[[ Input data, beginning ]]

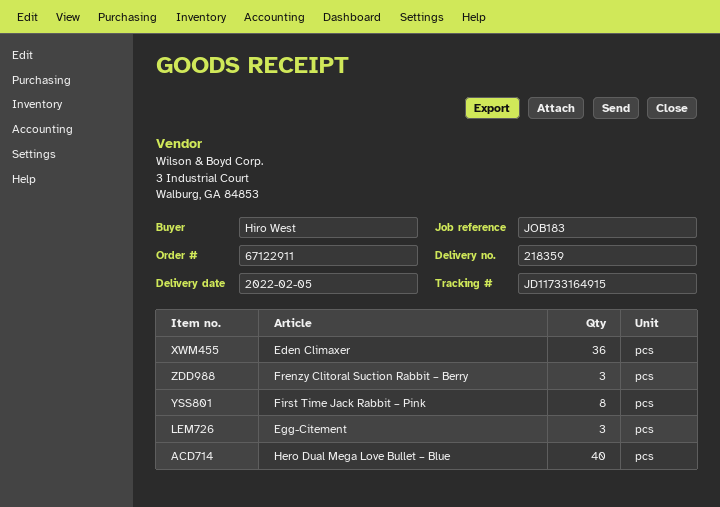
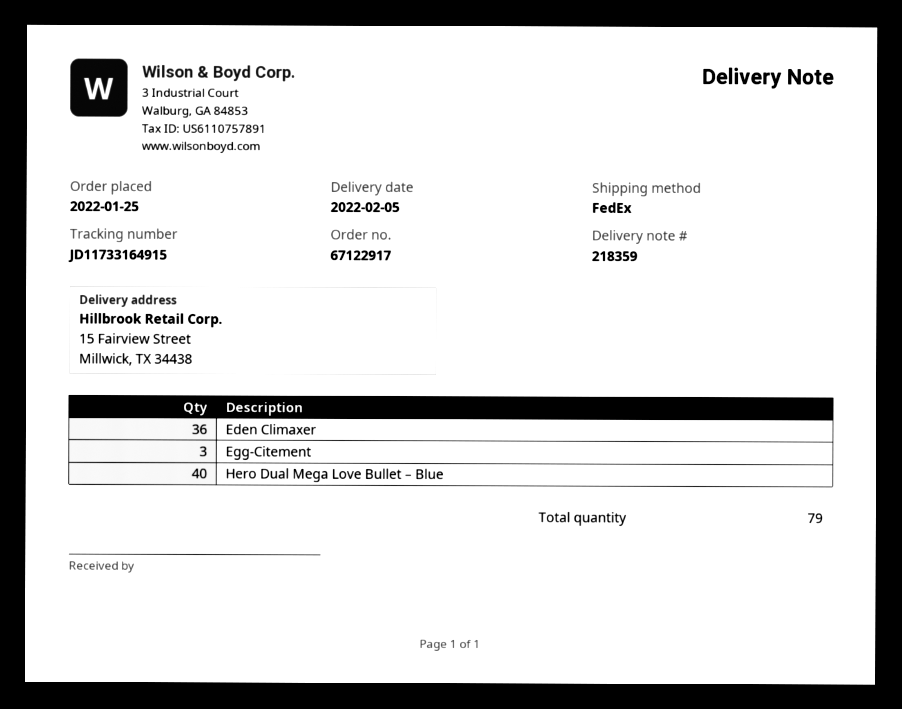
order number: 67122911 -> 67122917
Frenzy Clitoral Suction Rabbit – Berry: 3 -> none
First Time Jack Rabbit – Pink: 8 -> none

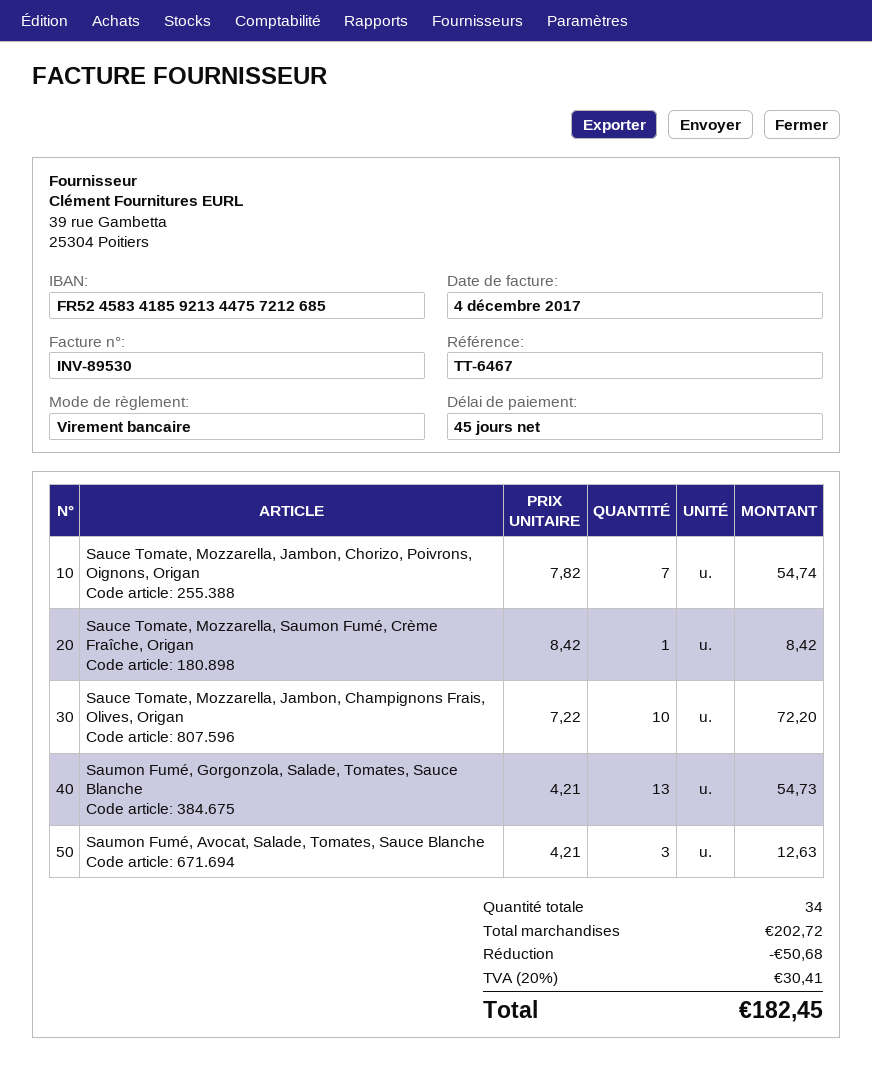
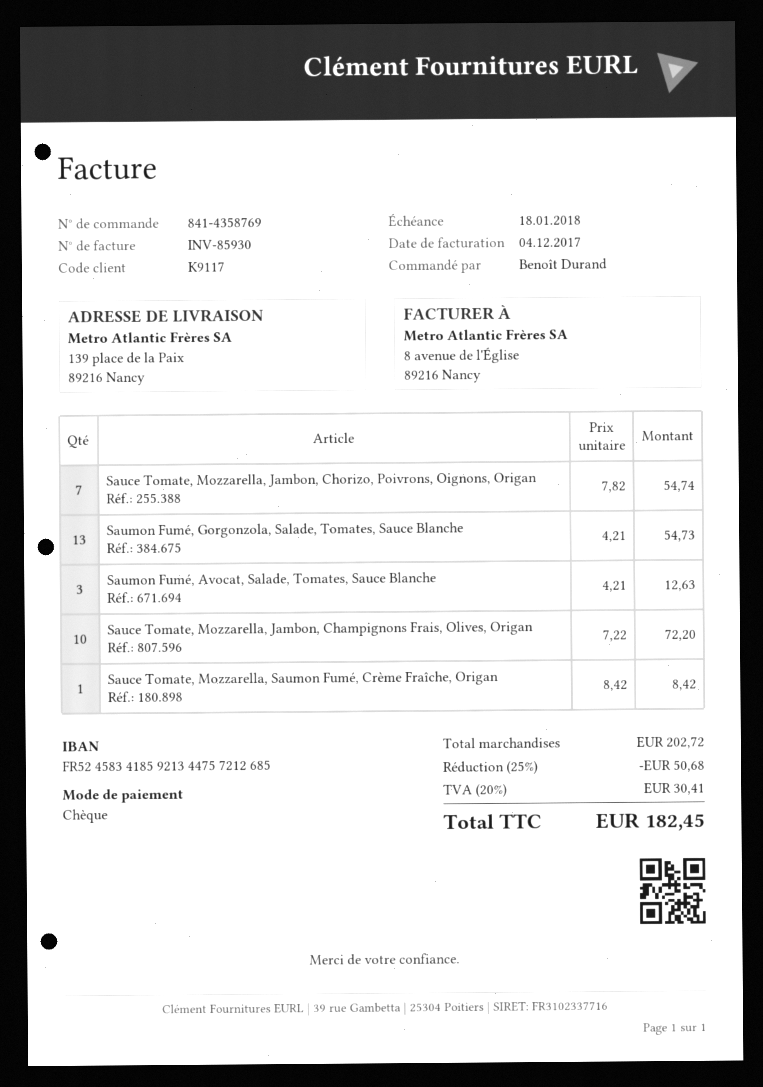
invoice number: INV-89530 -> INV-85930
payment method: bank transfer -> cheque

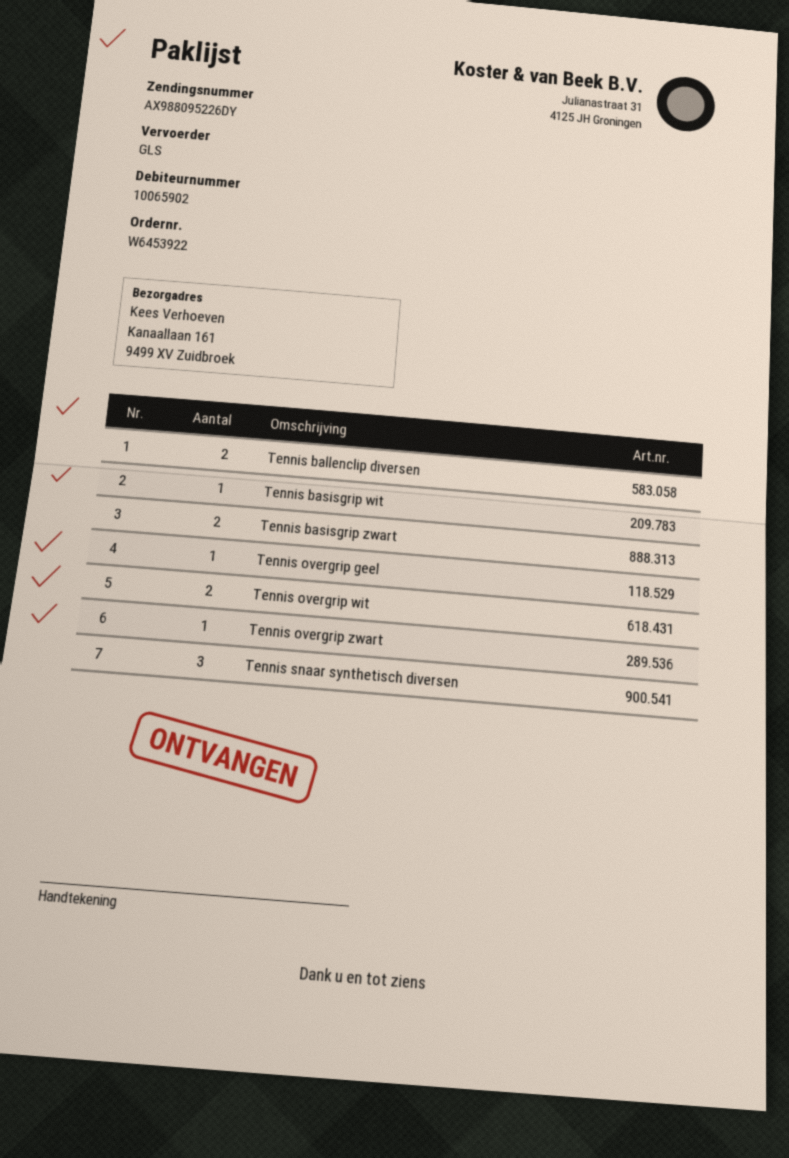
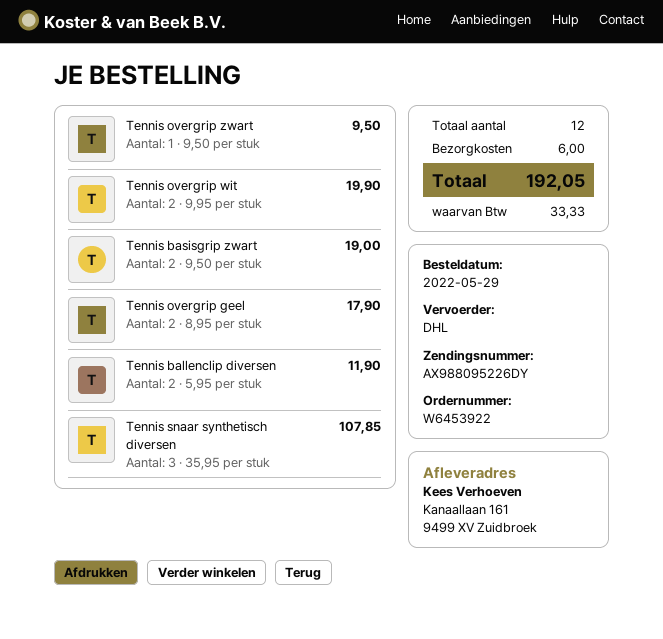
shipping method: GLS -> DHL
Tennis basisgrip wit: 1 -> none
Tennis overgrip geel: 1 -> 2

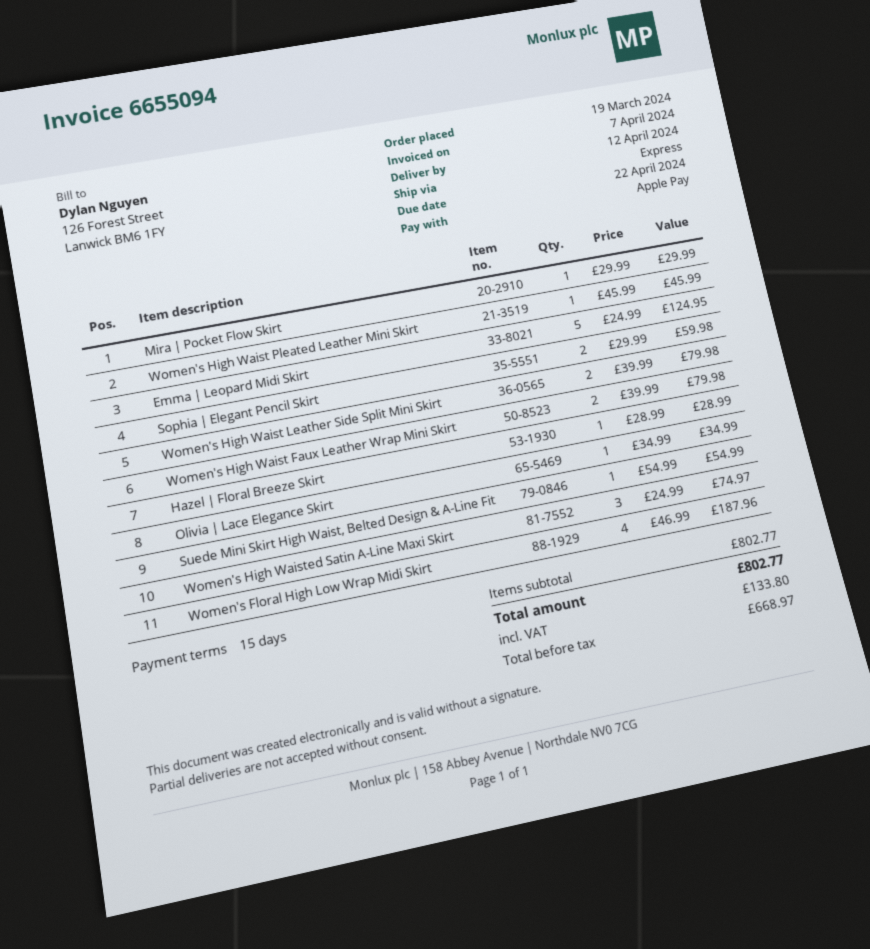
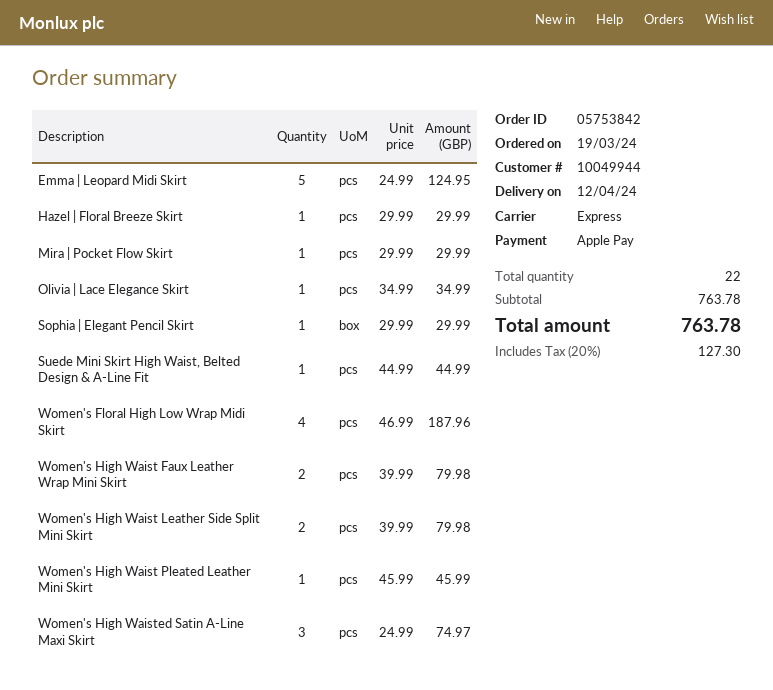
Sophia | Elegant Pencil Skirt: 2 x 29.99 = 59.98 -> 1 x 29.99 = 29.99
Hazel | Floral Breeze Skirt: 1 x 28.99 = 28.99 -> 1 x 29.99 = 29.99
Suede Mini Skirt High Waist, Belted Design & A-Line Fit: 1 x 54.99 = 54.99 -> 1 x 44.99 = 44.99
subtotal: 802.77 -> 763.78
tax: 133.80 -> 127.30
total: 802.77 -> 763.78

[[ Input data, end ]]

Using the records above, work out the number of lines that contain "none" and write only that number.

3